__TASK DATA__.
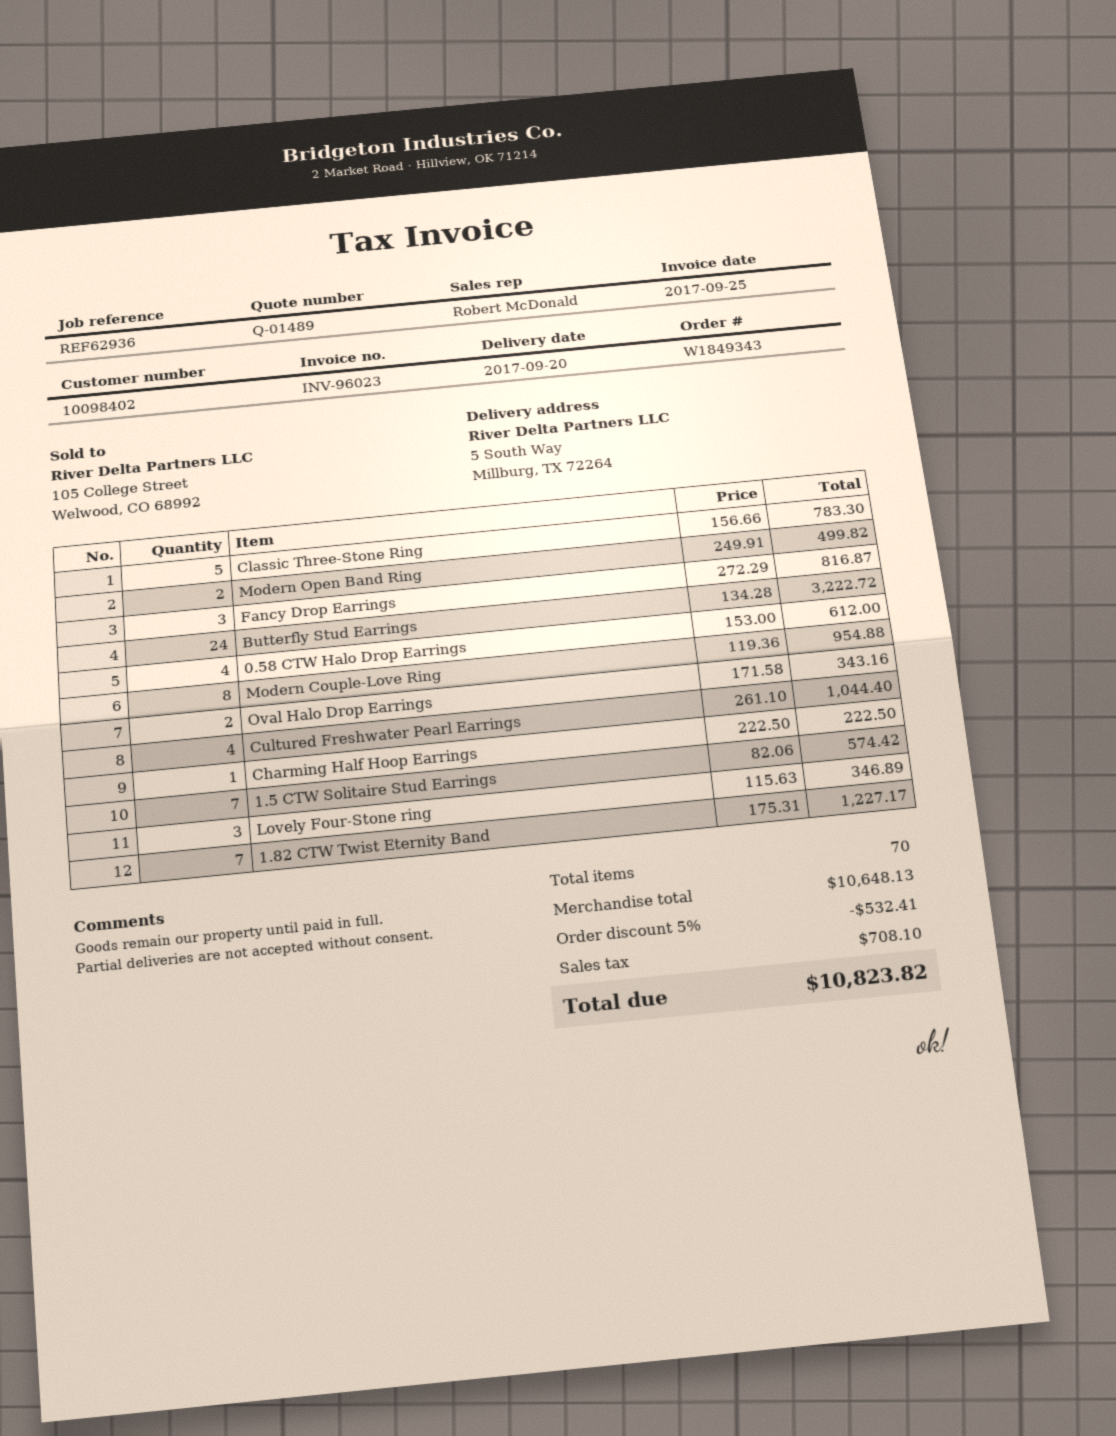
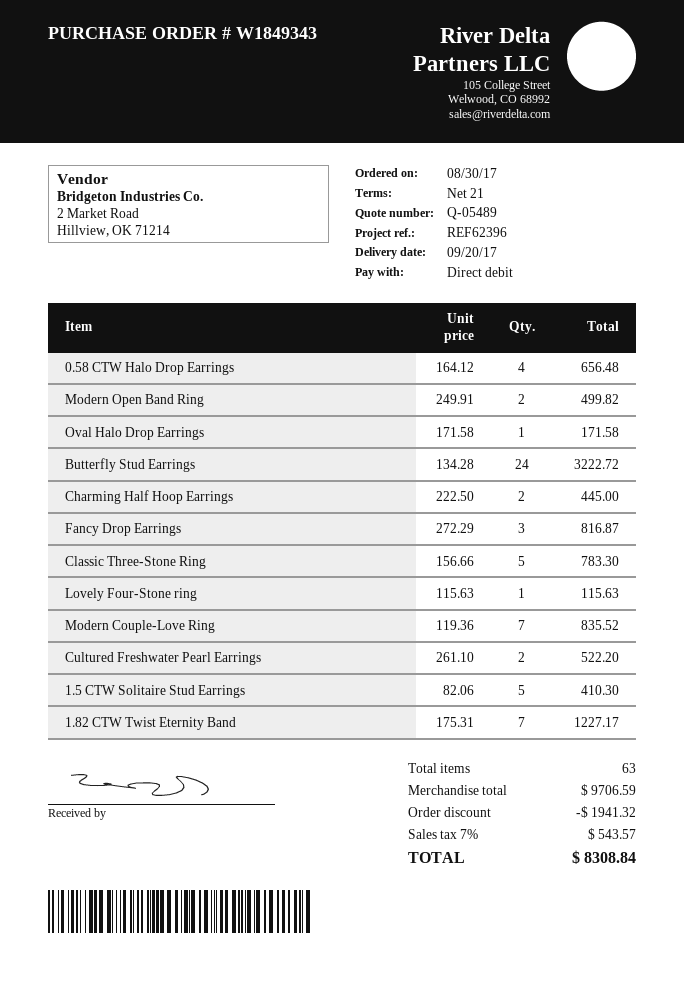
quote number: Q-01489 -> Q-05489
reference: REF62936 -> REF62396
0.58 CTW Halo Drop Earrings: 4 x 153.00 = 612.00 -> 4 x 164.12 = 656.48
Modern Couple-Love Ring: 8 x 119.36 = 954.88 -> 7 x 119.36 = 835.52
Oval Halo Drop Earrings: 2 x 171.58 = 343.16 -> 1 x 171.58 = 171.58
Cultured Freshwater Pearl Earrings: 4 x 261.10 = 1044.40 -> 2 x 261.10 = 522.20
Charming Half Hoop Earrings: 1 x 222.50 = 222.50 -> 2 x 222.50 = 445.00
1.5 CTW Solitaire Stud Earrings: 7 x 82.06 = 574.42 -> 5 x 82.06 = 410.30
Lovely Four-Stone ring: 3 x 115.63 = 346.89 -> 1 x 115.63 = 115.63
total quantity: 70 -> 63
subtotal: 10648.13 -> 9706.59
discount: 532.41 -> 1941.32
tax: 708.10 -> 543.57
total: 10823.82 -> 8308.84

__TASK__.
Report all lines in the records that include the string "Earrings".

__EXPECTED ANSWER__.
0.58 CTW Halo Drop Earrings: 4 x 153.00 = 612.00 -> 4 x 164.12 = 656.48
Oval Halo Drop Earrings: 2 x 171.58 = 343.16 -> 1 x 171.58 = 171.58
Cultured Freshwater Pearl Earrings: 4 x 261.10 = 1044.40 -> 2 x 261.10 = 522.20
Charming Half Hoop Earrings: 1 x 222.50 = 222.50 -> 2 x 222.50 = 445.00
1.5 CTW Solitaire Stud Earrings: 7 x 82.06 = 574.42 -> 5 x 82.06 = 410.30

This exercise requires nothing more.